What is needed — Give back all of the data exactly, with every picture omitted.

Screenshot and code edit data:
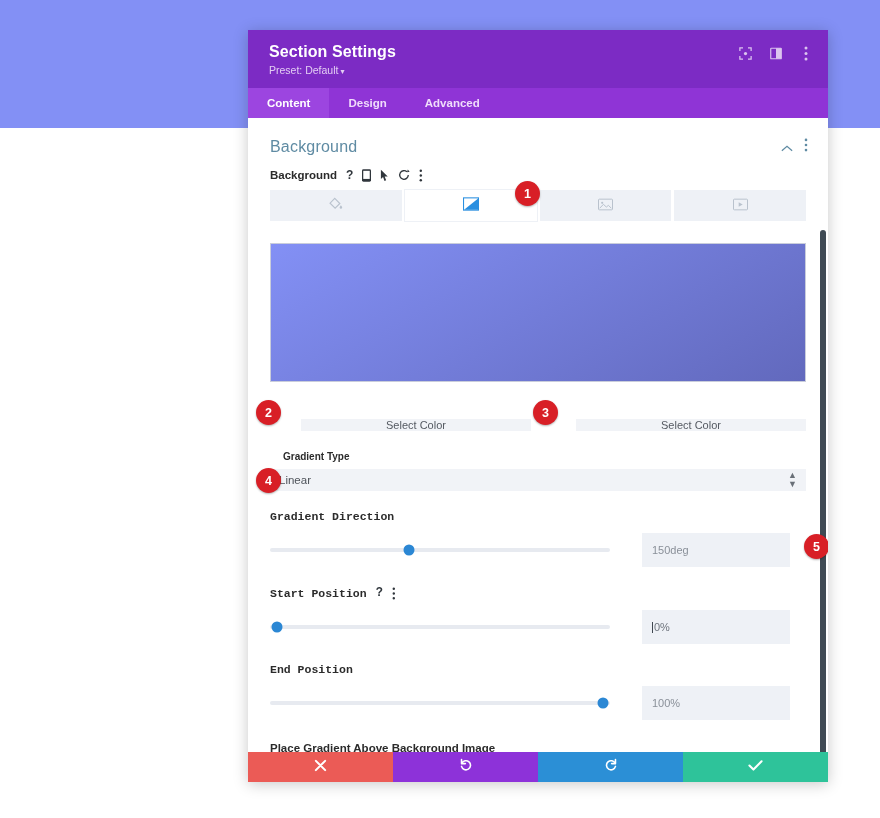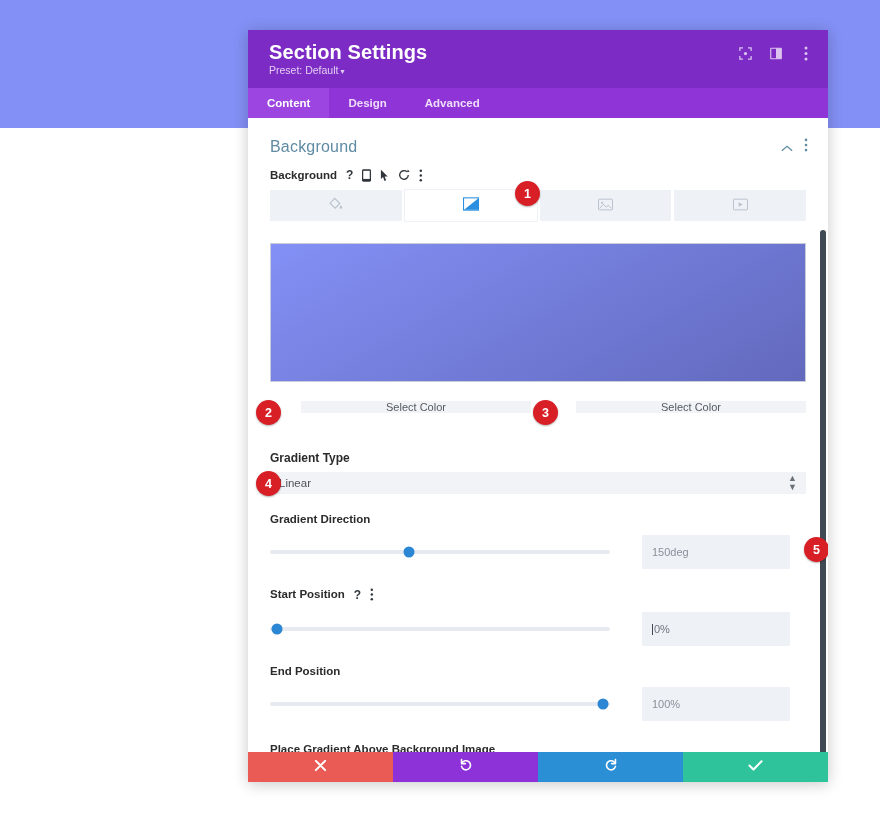--- a/index.html
+++ b/index.html
@@ -32,21 +32,21 @@
   }
   .modal-header {
     background: #7c2bc4;
     padding: 13px 18px 11px 21px;
     position: relative;
     flex: 0 0 auto;
     height: 58px;
   }
   .modal-title {
     color: #ffffff;
-    font-size: 20px;
+    font-size: 16px;
     font-weight: bold;
     line-height: 18px;
     letter-spacing: .1px;
   }
   .modal-preset {
     color: #e3cdf3;
     font-size: 10.5px;
     margin-top: 3px;
     line-height: 12px;
   }
@@ -174,37 +174,37 @@
   }
 
   
   .color-row {
     display: flex; gap: 14px;
     margin: 19px 22px 0 22px;
     position: relative;
   }
   .color-ctl {
     flex: 1 1 0;
-    display: flex; align-items: flex-start;
+    display: flex; align-items: flex-end;
     height: 30px;
   }
   .swatch { width: 31px; flex: 0 0 31px; }
   .select-color {
     flex: 1 1 auto;
     background: #f1f3f7;
     font-size: 11px;
     color: #555a62;
     display: flex; align-items: center; justify-content: center;
     cursor: pointer;
   }
 
   
   .sub-label {
-    font-size: 12px; color: #2b2b2b; font-weight: bold;
-    margin: 20px 22px 7px 22px;
+    font-size: 10px; color: #2b2b2b; font-weight: bold;
+    margin: 20px 22px 7px 35px;
   }
   .sel-wrap {
     margin: 0 22px; position: relative;
     height: 22px;
   }
   .sel {
     width: 100%; height: 22px;
     background: #f1f3f7;
     display: flex; align-items: center;
     padding: 0 9px;
@@ -212,21 +212,21 @@
     cursor: pointer;
     justify-content: space-between;
   }
   .updown { font-size: 9px; color:#6a7078; line-height: 1; }
 
   
   .slider-block { margin: 19px 22px 0 22px; position: relative; }
   .slider-label {
     font-size: 11.5px; color: #2b2b2b; font-weight: bold;
     margin-bottom: 10px;
-    display: flex; align-items: flex-start; gap: 9px;
+    display: flex; align-items: flex-end; gap: 9px; font-family: Liberation Mono, monospace;
   }
   .slider-row { display: flex; align-items: center; gap: 0; }
   .track-wrap {
     position: relative;
     width: 340px; height: 14px;
     display:flex; align-items:center;
     cursor: pointer;
   }
   .track {
     width: 100%; height: 4px;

Result below —
--- a/index.html
+++ b/index.html
@@ -32,21 +32,21 @@
   }
   .modal-header {
     background: #7c2bc4;
     padding: 13px 18px 11px 21px;
     position: relative;
     flex: 0 0 auto;
     height: 58px;
   }
   .modal-title {
     color: #ffffff;
-    font-size: 20px;
+    font-size: 16px;
     font-weight: bold;
     line-height: 18px;
     letter-spacing: .1px;
   }
   .modal-preset {
     color: #e3cdf3;
     font-size: 10.5px;
     margin-top: 3px;
     line-height: 12px;
   }
@@ -174,37 +174,37 @@
   }
 
   
   .color-row {
     display: flex; gap: 14px;
     margin: 19px 22px 0 22px;
     position: relative;
   }
   .color-ctl {
     flex: 1 1 0;
-    display: flex; align-items: flex-start;
+    display: flex; align-items: flex-end;
     height: 30px;
   }
   .swatch { width: 31px; flex: 0 0 31px; }
   .select-color {
     flex: 1 1 auto;
     background: #f1f3f7;
     font-size: 11px;
     color: #555a62;
     display: flex; align-items: center; justify-content: center;
     cursor: pointer;
   }
 
   
   .sub-label {
-    font-size: 12px; color: #2b2b2b; font-weight: bold;
-    margin: 20px 22px 7px 22px;
+    font-size: 10px; color: #2b2b2b; font-weight: bold;
+    margin: 20px 22px 7px 35px;
   }
   .sel-wrap {
     margin: 0 22px; position: relative;
     height: 22px;
   }
   .sel {
     width: 100%; height: 22px;
     background: #f1f3f7;
     display: flex; align-items: center;
     padding: 0 9px;
@@ -212,21 +212,21 @@
     cursor: pointer;
     justify-content: space-between;
   }
   .updown { font-size: 9px; color:#6a7078; line-height: 1; }
 
   
   .slider-block { margin: 19px 22px 0 22px; position: relative; }
   .slider-label {
     font-size: 11.5px; color: #2b2b2b; font-weight: bold;
     margin-bottom: 10px;
-    display: flex; align-items: flex-start; gap: 9px;
+    display: flex; align-items: flex-end; gap: 9px; font-family: Liberation Mono, monospace;
   }
   .slider-row { display: flex; align-items: center; gap: 0; }
   .track-wrap {
     position: relative;
     width: 340px; height: 14px;
     display:flex; align-items:center;
     cursor: pointer;
   }
   .track {
     width: 100%; height: 4px;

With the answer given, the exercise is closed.